▸ PROBLEM TO WORK ON: Pictures do not belong in the copy, so please give every entry below again exactly.

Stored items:

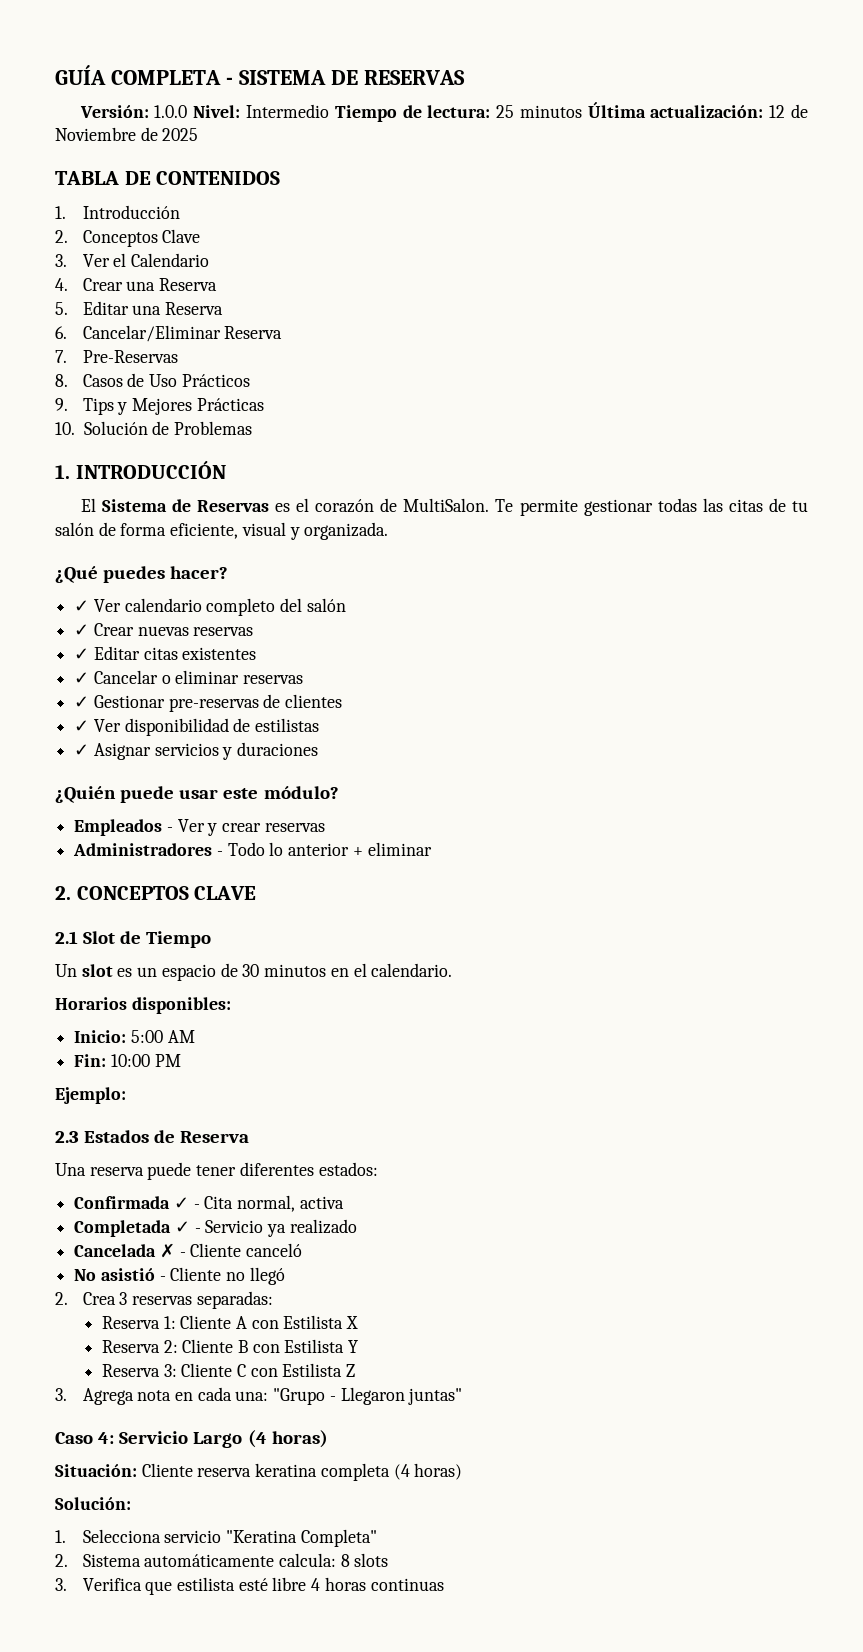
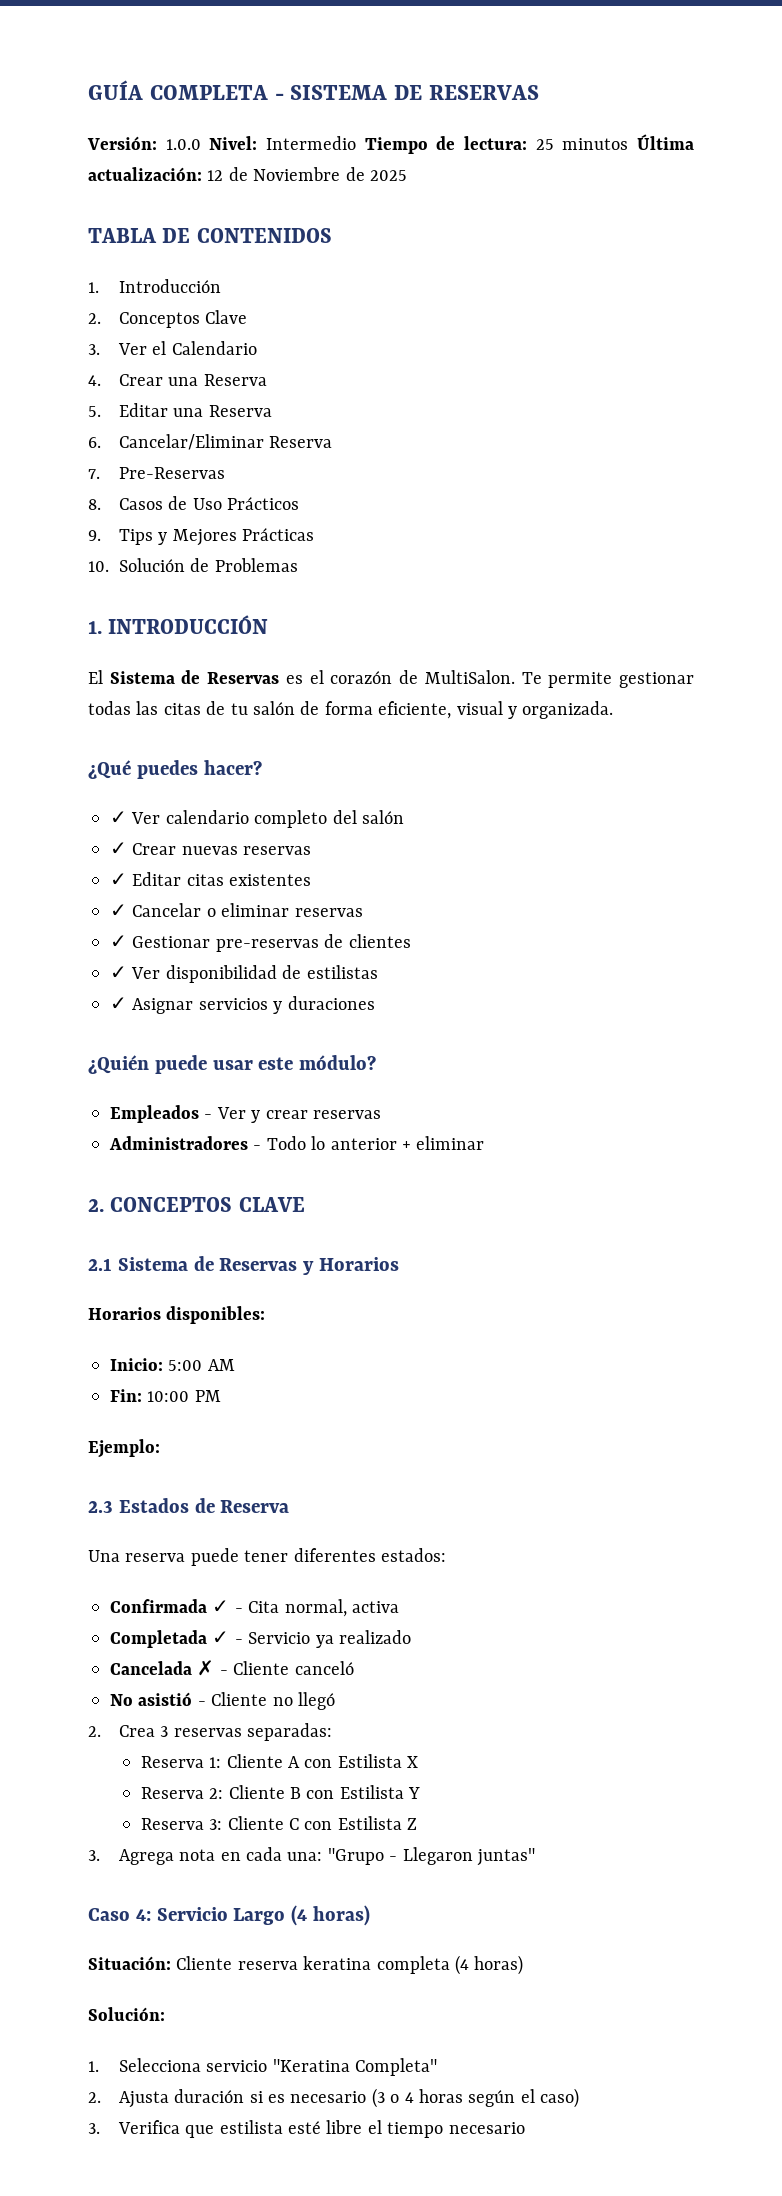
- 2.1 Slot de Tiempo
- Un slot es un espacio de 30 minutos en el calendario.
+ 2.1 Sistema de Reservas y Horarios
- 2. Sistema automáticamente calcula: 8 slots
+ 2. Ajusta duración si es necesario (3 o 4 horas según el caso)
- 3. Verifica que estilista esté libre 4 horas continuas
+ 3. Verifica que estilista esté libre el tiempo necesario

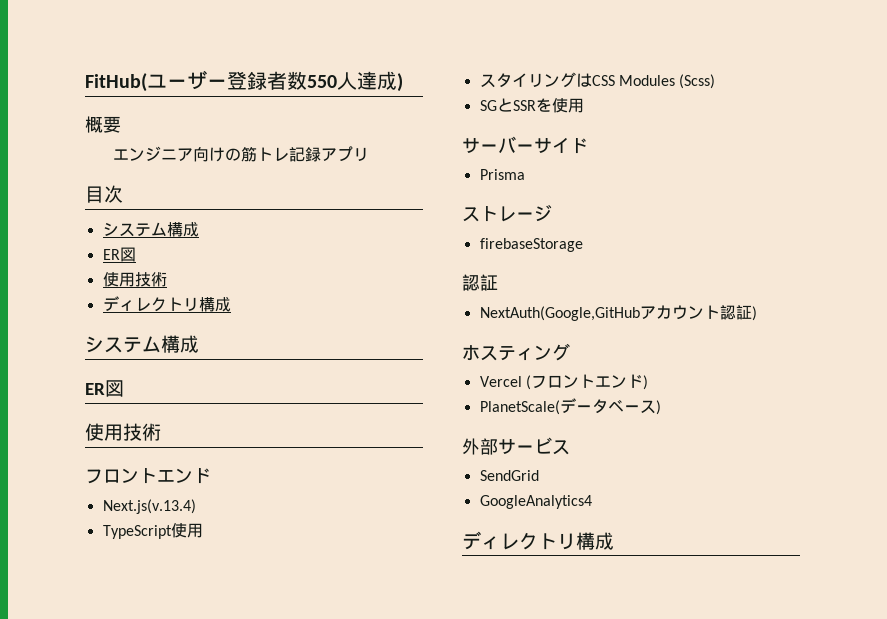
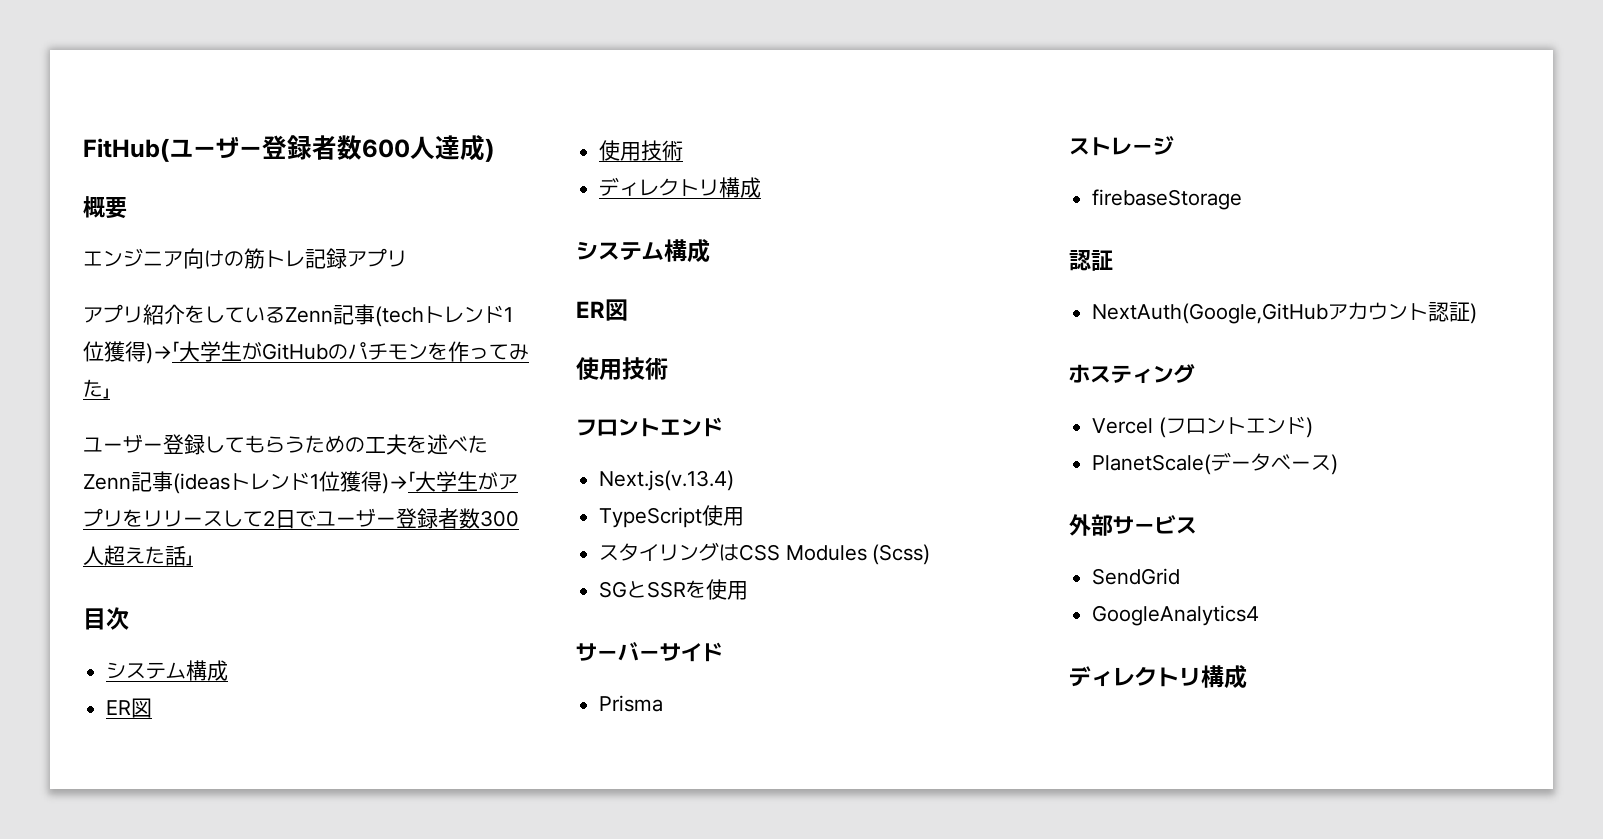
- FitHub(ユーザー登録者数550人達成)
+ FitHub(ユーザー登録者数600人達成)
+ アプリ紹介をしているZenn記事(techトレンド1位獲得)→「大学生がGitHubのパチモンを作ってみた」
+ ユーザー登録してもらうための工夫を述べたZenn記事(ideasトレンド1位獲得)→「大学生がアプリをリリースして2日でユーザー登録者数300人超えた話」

▸ SOLUTION:
- 2.1 Slot de Tiempo
- Un slot es un espacio de 30 minutos en el calendario.
+ 2.1 Sistema de Reservas y Horarios
- 2. Sistema automáticamente calcula: 8 slots
+ 2. Ajusta duración si es necesario (3 o 4 horas según el caso)
- 3. Verifica que estilista esté libre 4 horas continuas
+ 3. Verifica que estilista esté libre el tiempo necesario

- FitHub(ユーザー登録者数550人達成)
+ FitHub(ユーザー登録者数600人達成)
+ アプリ紹介をしているZenn記事(techトレンド1位獲得)→「大学生がGitHubのパチモンを作ってみた」
+ ユーザー登録してもらうための工夫を述べたZenn記事(ideasトレンド1位獲得)→「大学生がアプリをリリースして2日でユーザー登録者数300人超えた話」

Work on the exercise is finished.